Mac Steeves

Personal information
- Date of birth: July 31, 1994 (age 30)
- Place of birth: Needham, Massachusetts, United States
- Height: 6 ft 4 in (1.93 m)
- Position(s): Forward

Youth career
- 2002–2013: FC Boston Bolts

College career
- Years: Team / Apps / (Gls)
- 2013–2017: Providence Friars / 73 / (35)

Senior career*
- Years: Team / Apps / (Gls)
- 2016: FC Boston / 3 / (1)
- 2018: Houston Dynamo / 3 / (0)
- 2018: → Rio Grande Valley FC (loan) / 2 / (0)
- 2019–2020: Hartford Athletic / 15 / (2)

= Mac Steeves =

American soccer player

Mac Steeves (born July 31, 1994) is an American professional soccer player who plays as a forward.

==Career==
===Youth and college===
Steeves played for the Needham High School soccer team for four years and served as the captain for his final two years. During his senior season, Steeves led Needham to the 2012 Division I State Championship, scoring the winning goal in the final. He was also named the 2012 Gatorade Player of the Year for the state of Massachusetts.

Steeves spent all four years of his college career at Providence College between 2014 and 2017, scoring 35 goals and tallying 12 assists in 73 appearances. Some of the honors Steeves received while playing for the Friars include All-Big East First Team in 2015 and 2017, All-Big East Second Team in 2014, and the College Cup Most Outstanding Offensive Player in 2014. When he left school, he had the second most goals in Providence history.

Steeves also played for FC Boston in the USL Premier Development League during their 2016 season.

===Professional===
On January 19, 2018, Steeves was selected 43rd overall in the 2018 MLS SuperDraft by Houston Dynamo. He signed with Houston on February 28, 2018. He would make his MLS and Dynamo debut on March 31, coming on as a sub in a 2–0 defeat to the New England Revolution. Steeves was loaned to the Dynamo's USL affiliate, Rio Grande Valley, to get more game time. However at the end of May he suffered a hip injury that forced him to miss the rest of the year. Steeves was released by Houston at the end of their 2018 season.

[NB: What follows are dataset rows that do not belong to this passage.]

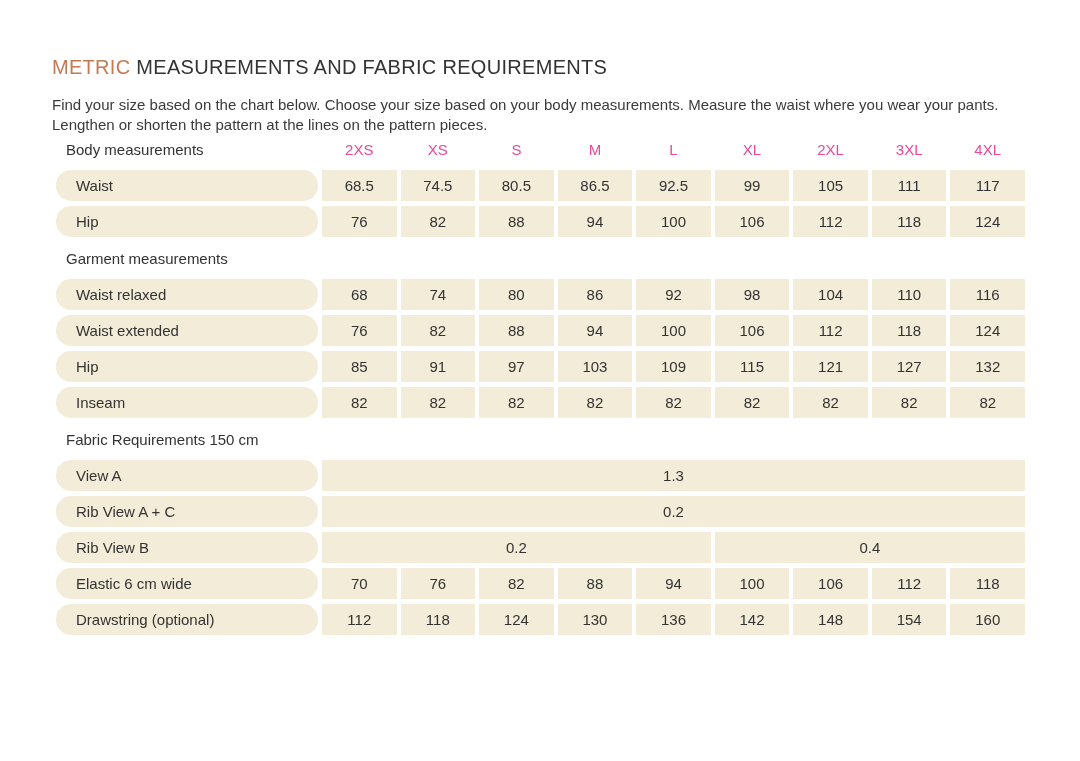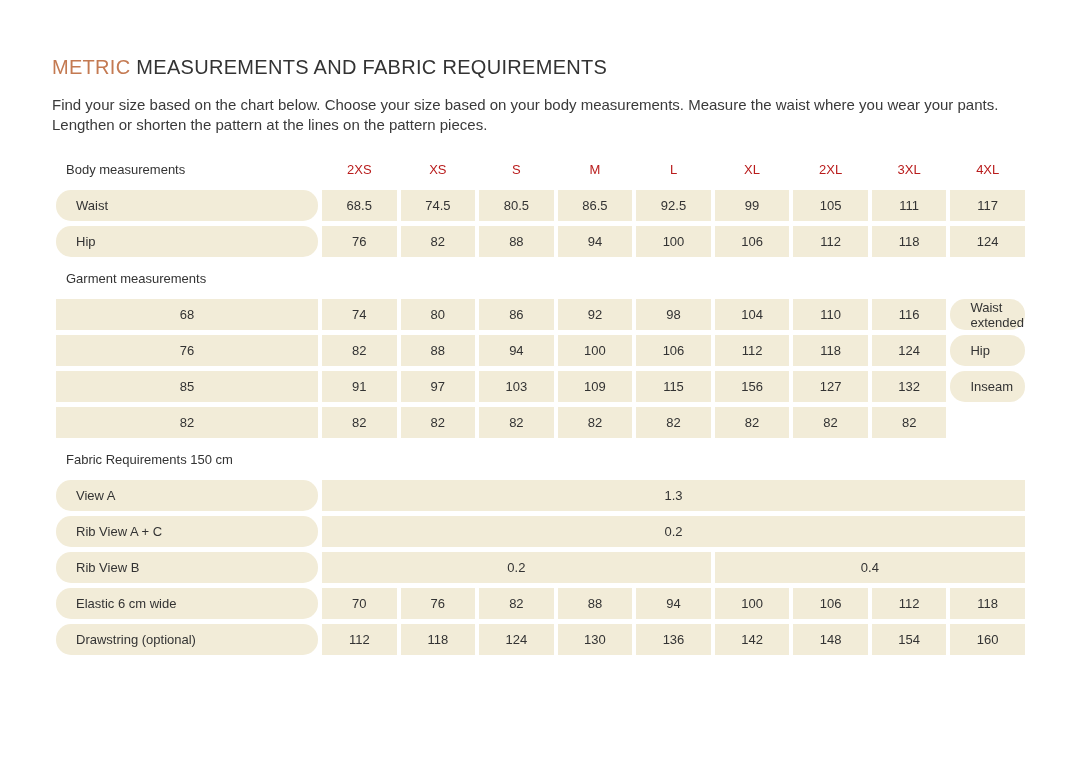"Body measurements" .size-table { font-size: 13px -> 15px; margin-top: 20px -> none }
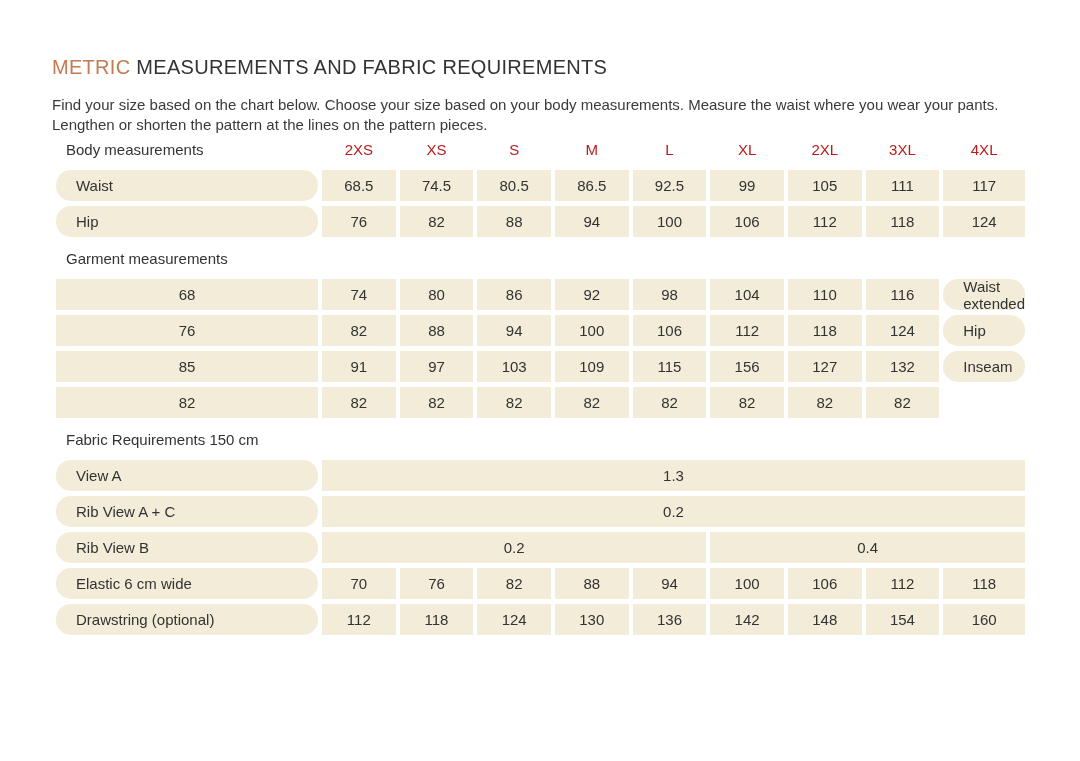"2XS" .size-header { color: #b91c1c -> #ec4899 }
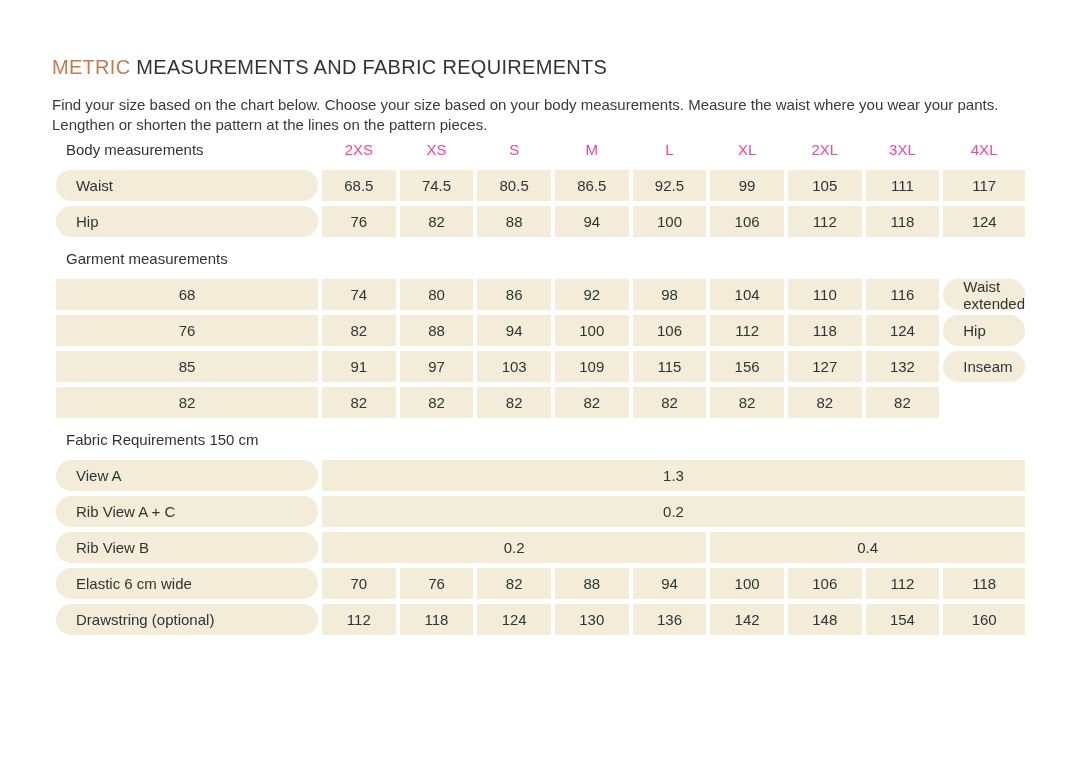"Waist relaxed" div.cell { html: none -> <div>Waist relaxed</div> }
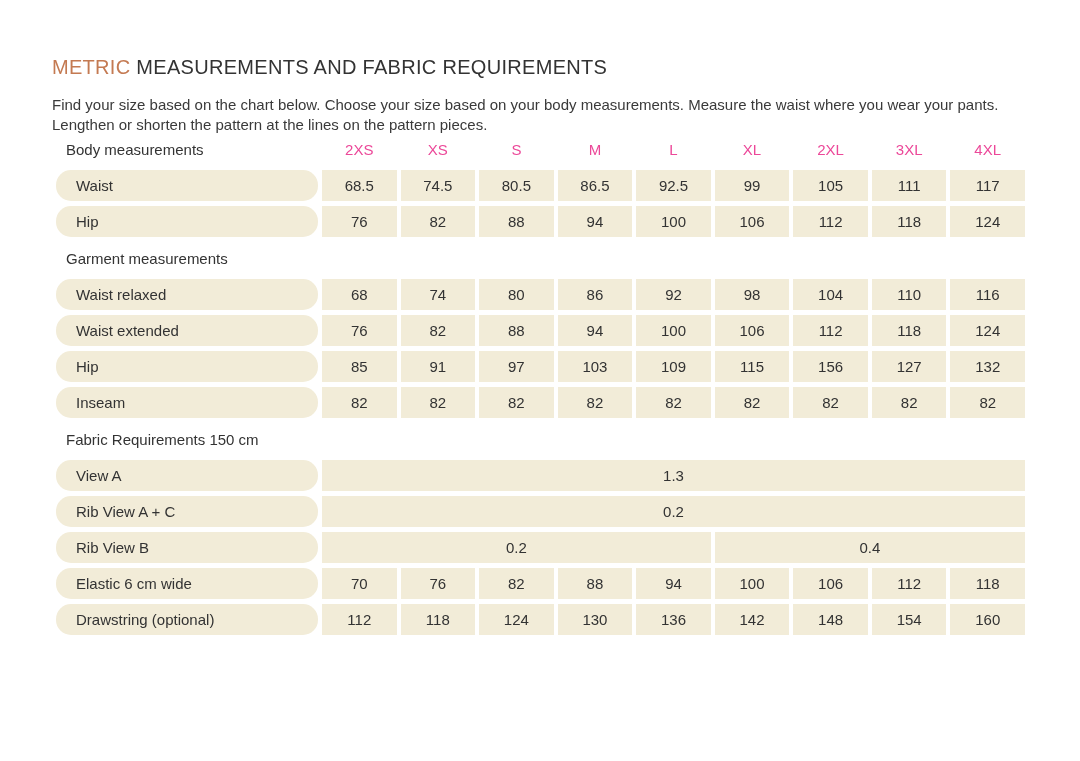"156" div.cell { text: 156 -> 121 }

On January 17, 2019, Steeves joined USL Championship side Hartford Athletic ahead of their inaugural season. He made his debut for Hartford on March 9, coming on as a sub in a 2–0 loss to Atlanta United 2. On April 27, Steeves picked up his first assist for Hartford in a 4–1 loss to North Carolina FC. On May 4, Hartford played their first home match in club history when they hosted Charlotte Independence. Charlotte struck first, but Steeves quickly answered by scoring his first goal for the club as he chipped the keeper. Hartford would hold on for the 1–1 draw, the first point in club history. On July 17, Steves scored his second goal for Hartford in a 3–4 loss to Swope Park Rangers. He re-signed with Hartford for the 2020 season on January 15, 2020. He did not make any appearances during the 2020 season

==Career statistics==

| Club | Season | League |  |  | Playoffs |  | Cup |  | Continental |  | Total |  |
| Division | Apps | Goals | Apps | Goals | Apps | Goals | Apps | Goals | Apps | Goals |
| FC Boston | 2016 | PDL | 3 | 1 | — |  | — |  | — |  | 3 | 1 |
| Houston Dynamo | 2018 | MLS | 3 | 0 | — |  | 0 | 0 | — |  | 3 | 0 |
| Rio Grande Valley FC (loan) | 2018 | USL | 2 | 0 | — |  | — |  | — |  | 2 | 0 |
| Hartford Athletic | 2019 | USL Championship | 15 | 2 | — |  | 1 | 0 | — |  | 16 | 2 |
| 2020 | 0 | 0 | 0 | 0 | 0 | 0 | — |  | 0 | 0 |
| Hartford Total |  | 15 | 2 | 0 | 0 | 1 | 0 | 0 | 0 | 15 | 0 |
| Career total |  |  | 23 | 3 | 0 | 0 | 1 | 0 | 0 | 0 | 24 | 3 |

== Personal life ==
Steeves was born and raised in Needham, Massachusetts. His parents, Jay and Maura, also have two daughters. Steeves attended Needham High School, where he played on the school soccer team.